*** Begin section ***
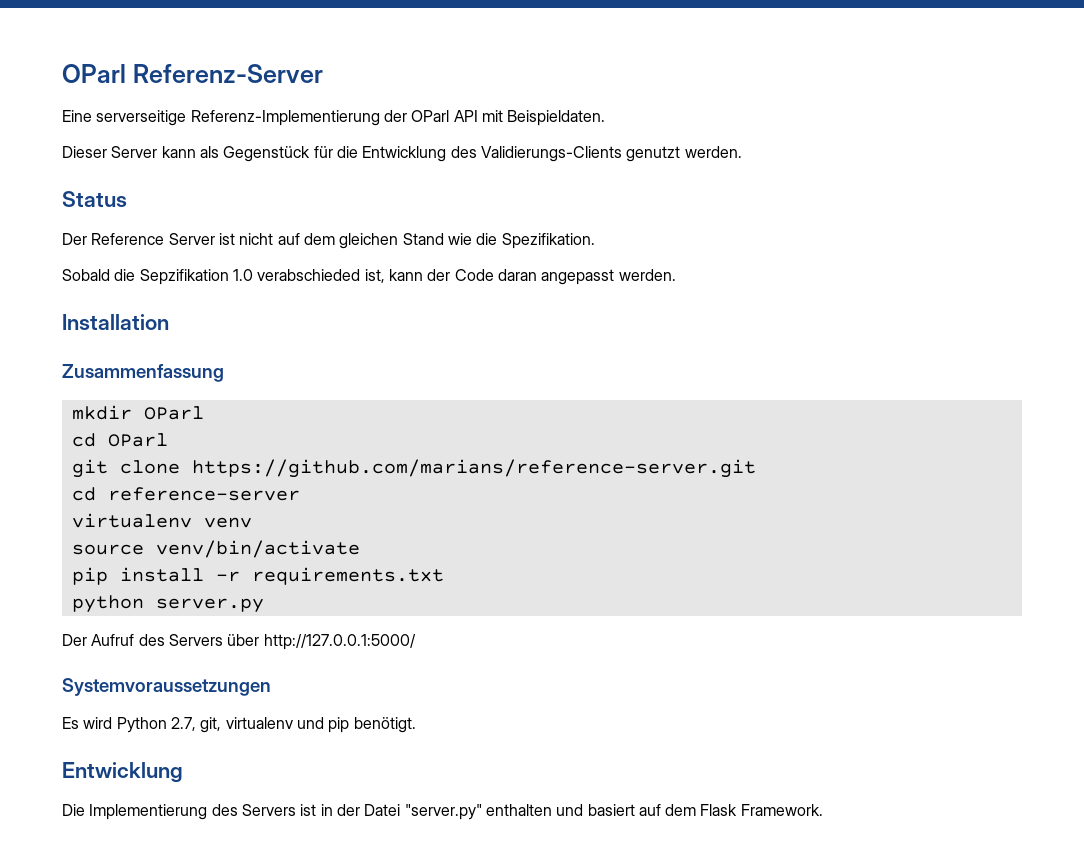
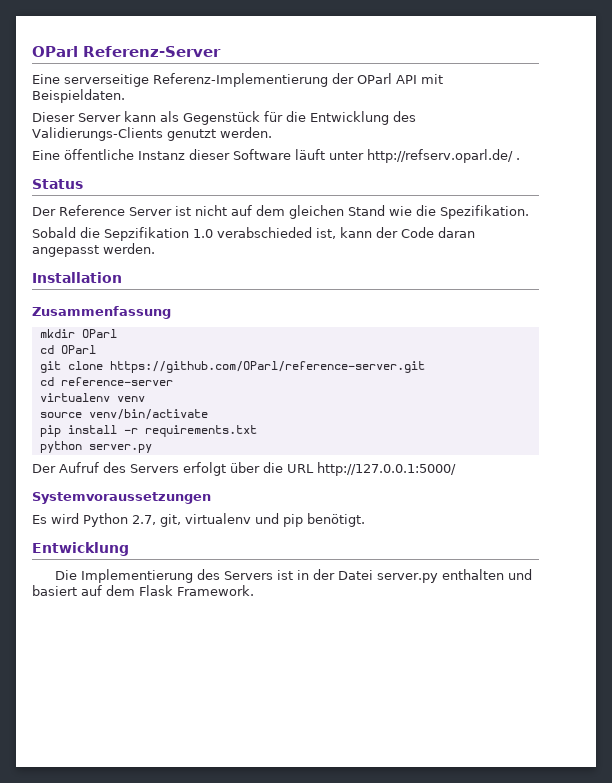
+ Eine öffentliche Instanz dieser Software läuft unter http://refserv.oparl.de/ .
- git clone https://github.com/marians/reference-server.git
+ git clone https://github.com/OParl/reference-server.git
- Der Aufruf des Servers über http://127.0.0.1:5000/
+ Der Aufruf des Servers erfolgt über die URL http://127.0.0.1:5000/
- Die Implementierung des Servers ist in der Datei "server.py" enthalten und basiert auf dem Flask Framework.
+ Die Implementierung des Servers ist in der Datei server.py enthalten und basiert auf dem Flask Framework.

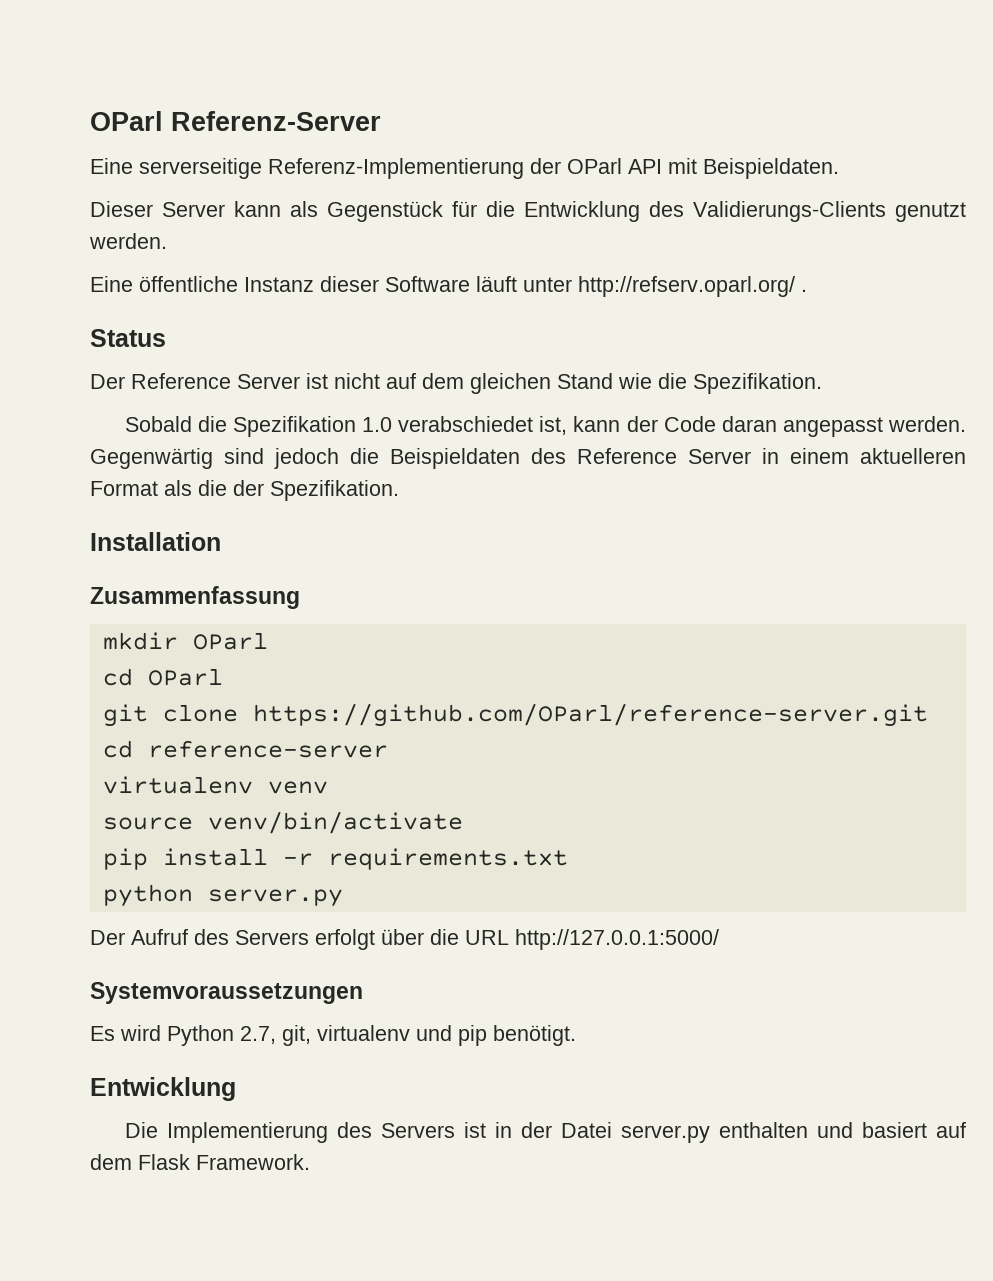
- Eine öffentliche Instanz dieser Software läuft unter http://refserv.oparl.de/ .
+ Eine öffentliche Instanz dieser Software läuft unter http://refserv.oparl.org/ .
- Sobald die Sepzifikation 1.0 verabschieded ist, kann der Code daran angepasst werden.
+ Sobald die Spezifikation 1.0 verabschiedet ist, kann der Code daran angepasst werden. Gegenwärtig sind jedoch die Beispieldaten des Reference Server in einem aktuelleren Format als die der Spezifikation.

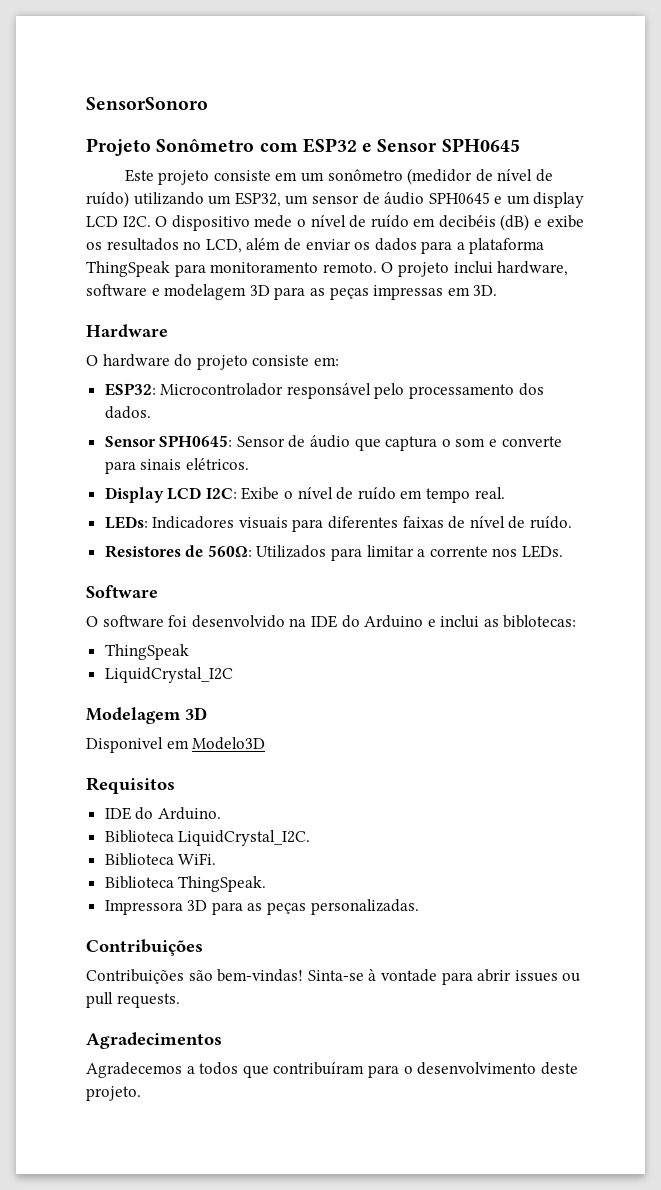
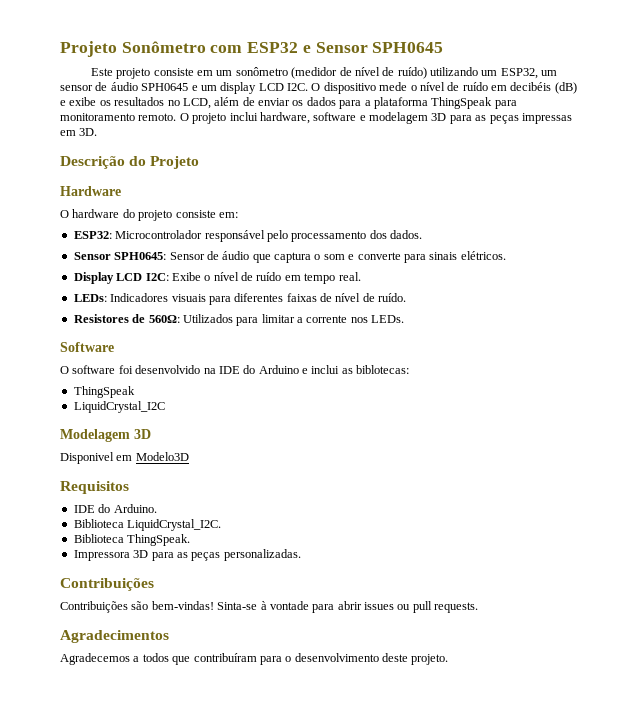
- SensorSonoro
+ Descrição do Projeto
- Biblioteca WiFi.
*** End section ***
Pictures aside, write out verbatim every line from the first line of the material through the line holding "die URL http://127.0.0.1:5000/".

(EXPECTED ANSWER)
+ Eine öffentliche Instanz dieser Software läuft unter http://refserv.oparl.de/ .
- git clone https://github.com/marians/reference-server.git
+ git clone https://github.com/OParl/reference-server.git
- Der Aufruf des Servers über http://127.0.0.1:5000/
+ Der Aufruf des Servers erfolgt über die URL http://127.0.0.1:5000/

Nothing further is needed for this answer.